Fans have largely been receptive to the reimagined game, and its modern systems have made it accessible to new players, who found the original mechanics difficult.

“I tried the Final Fantasy VII remaster on Xbox; it was a little too far gone for me,” said Preston Bakies, 27, of Findlay, Ohio. “But when the remake came out — I’ve put a lot of time into it. It’s been a lot of fun.”

The original Final Fantasy VII cost $40 million to make, which was considered a high sum for a video game in the ‘90s. Given the technological demands of modern games, costs have grown considerably more expensive, experts say.

“I haven’t come across a single game which took more than $100 million in Japan” to get made, said Atul Goyal, a managing director at investment bank Jefferies Company, who pegged the budget for Final Fantasy VII Remake at up to $140 million.

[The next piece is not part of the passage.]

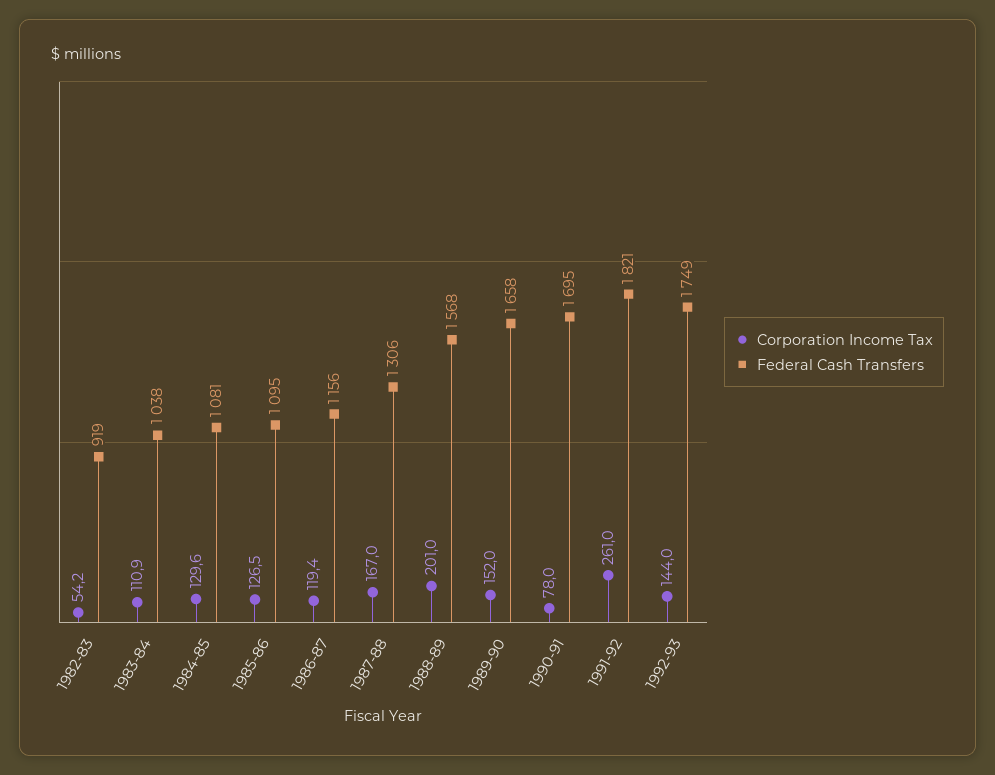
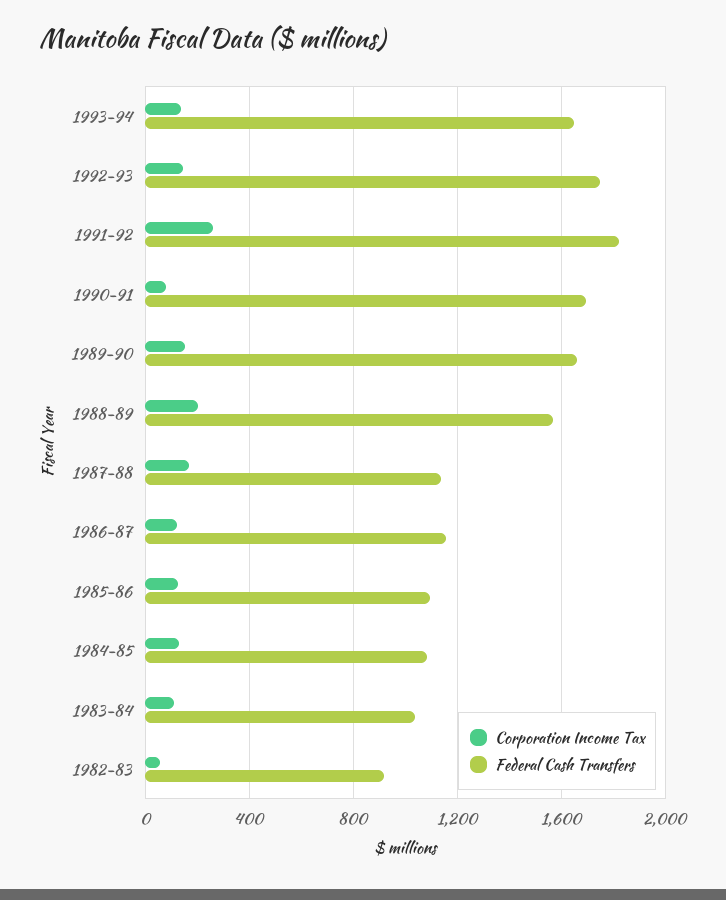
Federal Cash Transfers, 1987-88: 1306 -> 1150
Corporation Income Tax, 1993-94: none -> 150
Federal Cash Transfers, 1993-94: none -> 1650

Others felt it was even higher. “If we assume the number of sales for Final Fantasy VII Remake is six million units, $144 million is the budget,” said Yuhsuke Koyama, a professor at Shibaura Institute of Technology in Tokyo and author of “A History of the Japanese Video Game Industry.”

In a twist, Square Enix has broken Final Fantasy VII Remake into multiple parts, although it would not say how many. There are risks associated with this strategy, including irking fans who have to shell out more money for the other parts of the game.